Philip Ekpenyong Vs The State (1993)

LawGlobal-Hub Lead Judgment Report

BELGORE, J.S.C. 

The appellant was on 4th day of December 1991 at Umuahia, in the High Court of the then Imo State found guilty of murder and was convicted and sentenced to death. His appeal to the Court of Appeal, Port Harcourt Division was dismissed. He has now appealed to this Court. For fuller apprehension of the case, it is pertinent to give a summary of its facts.

On 1st of January 1980 about 1700 hours, James Adaise (hereinafter referred to as “the deceased”) went to Daniel Ekpenyong to ask for his pomade to rub on his body. He returned it later but in giving it to Daniel Ekpenyong’s brother’s wife it dropped and hit her on the toe. He never tendered any apology for this. There ensued some altercations between these two men and a fight followed. As they were struggling, James Ekpenyong’s mother came out and tried to separate them.

Whilst on this, according to some people she collided with a bench, and according to others it was James that knocked her down. She was on the ground when Philip Ekpenyong (now the Appellant arrived at the scene). He saw his brother Daniel in struggle with the deceased and his own mother on the ground. Philip literally took over the fight from Daniel and he and the deceased were then fighting. According to the appellant, his mother had fainted and he obviously believed the deceased was responsible. Neighbours separated them and each combatant was led to his house. It seemed that was the end or the uproar.
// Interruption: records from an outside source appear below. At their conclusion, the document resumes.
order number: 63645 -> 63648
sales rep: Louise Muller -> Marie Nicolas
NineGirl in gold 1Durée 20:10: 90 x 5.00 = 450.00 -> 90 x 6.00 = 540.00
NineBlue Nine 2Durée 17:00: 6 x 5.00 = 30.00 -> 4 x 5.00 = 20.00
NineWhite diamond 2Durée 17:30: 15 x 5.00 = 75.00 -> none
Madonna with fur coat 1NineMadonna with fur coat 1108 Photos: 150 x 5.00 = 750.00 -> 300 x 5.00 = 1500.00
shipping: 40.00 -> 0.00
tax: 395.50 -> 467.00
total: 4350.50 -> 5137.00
However, Philip Ekpenyong (the appellant) broke loose from his room and went straight for the deceased in his house where he was with his mother. The struggle started again and the appellant took a kitchen knife he came with to the house and stabbed the deceased whereby it severed one of his kidneys and his viscera protruded. He was rushed to the hospital where he received treatment on admission. He died there on the 3rd of January 1980; the third day of the injury. The autopsy revealed a very deep wound that caused substantial loss of blood into the abdominal cavity and this was due to the destruction of one of the kidneys by a sharp object. This opinion tallies with the evidence of those who saw the stabbing. The death, according to the medical officer, was caused by severe loss of blood (haemorrhage) due to severed left kidney.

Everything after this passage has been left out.